How to get previous year from day of week and week

Question

I have function get day of week and week from current day in mysql It look like.

select 
   DATE_FORMAT(now(), '%U') as w,
   DATE_FORMAT(now(), '%w') as day_of_w;

It return w is 37 and day_of_week is 1. How to get correct value w is 37 and day_of_week is 1 of previous year.

I using

select 
   DATE_FORMAT(now() interval 1 year, '%U') as w,
   DATE_FORMAT(now() interval 1 year, '%w') as day_of_w; 

But SQL cannot execute.

Answer 1

You just need to use DATE_ADD function in MYSQL to change the date to last year.

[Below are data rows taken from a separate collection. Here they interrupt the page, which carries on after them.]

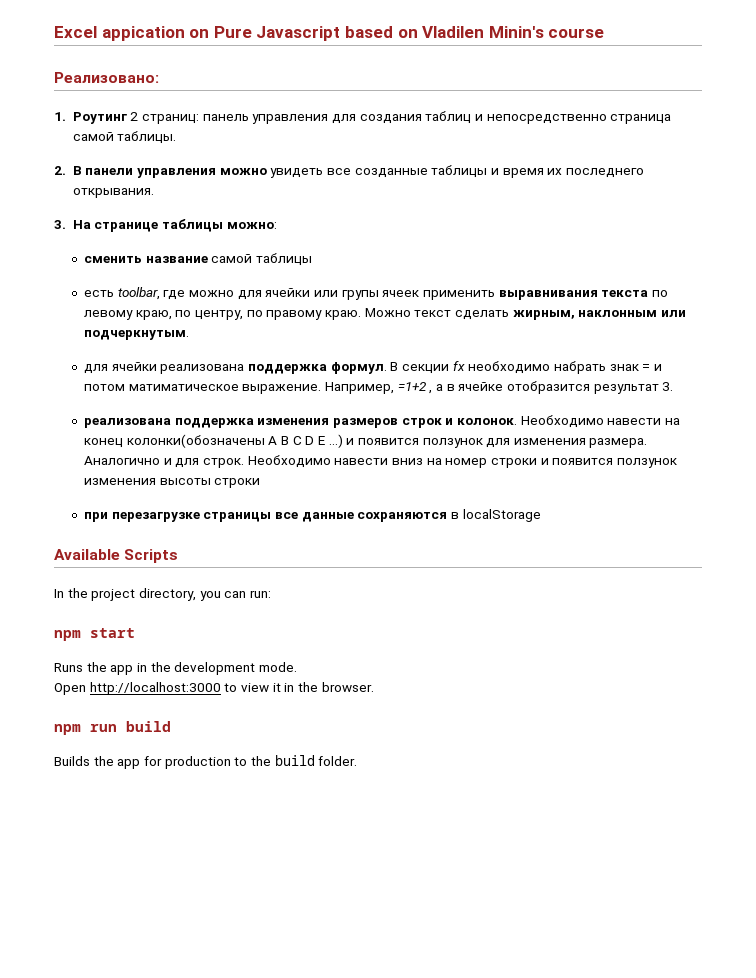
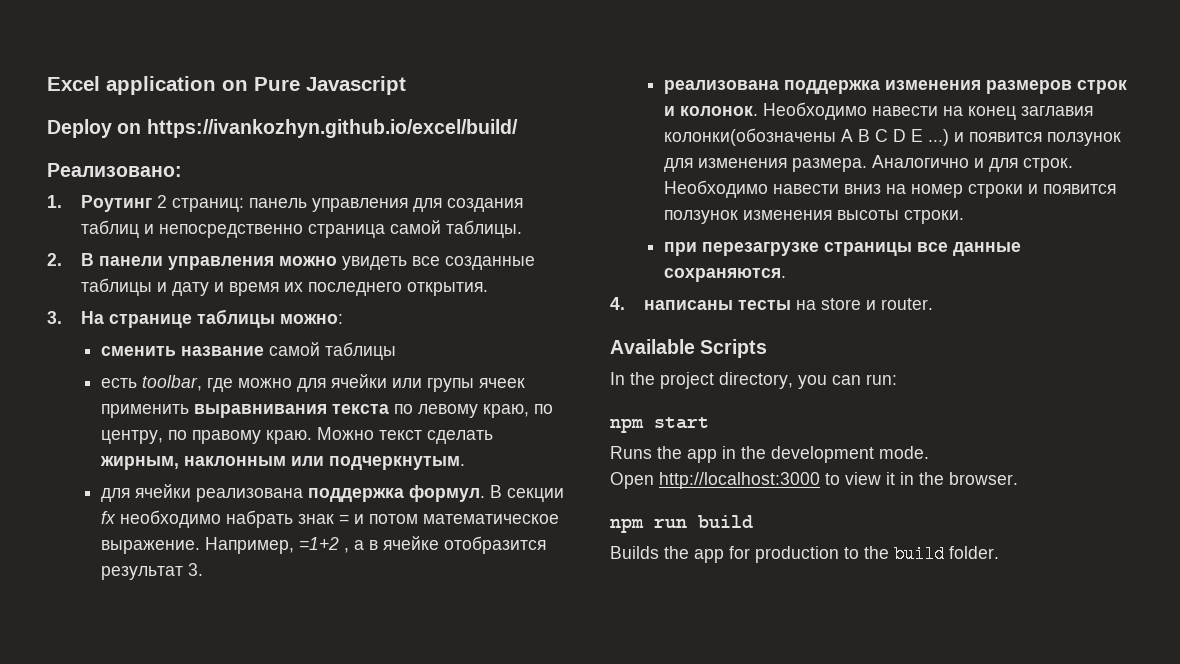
[101,26,185,41] appication -> [106,76,216,95] application
[344,26,605,38] based on Vladilen Minin's course -> [47,119,518,138] // Deploy on https://ivankozhyn.github.io/excel/build/
(499, 171) none -> [172,282,225,296] дату и
[72,188,154,198] открывания. -> [407,282,489,296] открытия.
[128,384,239,391] матиматическое -> [422,514,559,524] математическое
(124, 443) none -> [1020,106,1093,116] заглавия
[214,478,261,488] строки -> [903,210,964,224] строки.
[357,509,541,522] сохраняются в localStorage -> [663,268,786,282] [610,297,934,310] сохраняются. // 4. написаны тесты на store и router.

select DATE_FORMAT(DATE_ADD(now(), INTERVAL -1 YEAR), '%U') as w
,DATE_FORMAT(DATE_ADD(now(), INTERVAL -1 YEAR), '%w') as day_of_w;

Result:

36  6

Current and last year date:

select now() as curr_yr_date, DATE_ADD(now(), INTERVAL -1 YEAR) as last_yr_date;

Result:

2020-09-14 07:13:24 2019-09-14 07:13:24

Answer 2

The function to turn a string into a date is STR_TO_DATE. If you want to get the date for week 37, day 1 in 2019, you could use

select str_to_date('37 1 2019', '%U %w %Y')

If you want the date for today's week and day number in last year:

select str_to_date(concat_ws(' ', date_format(current_date, '%U'),
                                  date_format(current_date, '%w'), 
                                  year(current_date) - 1),
                   '%U %w %Y')

Be aware though, that some years have a week 53 while others don't. If you run this query in a year's 53rd week, you don't get a valid result.

Answer 3

select DAYOFWEEK(now()) day_of_week, week(now()) week from dual

your query has syntactical problem. you forgot +/- symbol

select DATE_FORMAT(now() + interval 1 year, '%U') as w
      ,DATE_FORMAT(now() + interval 1 year, '%w') as day_of_w;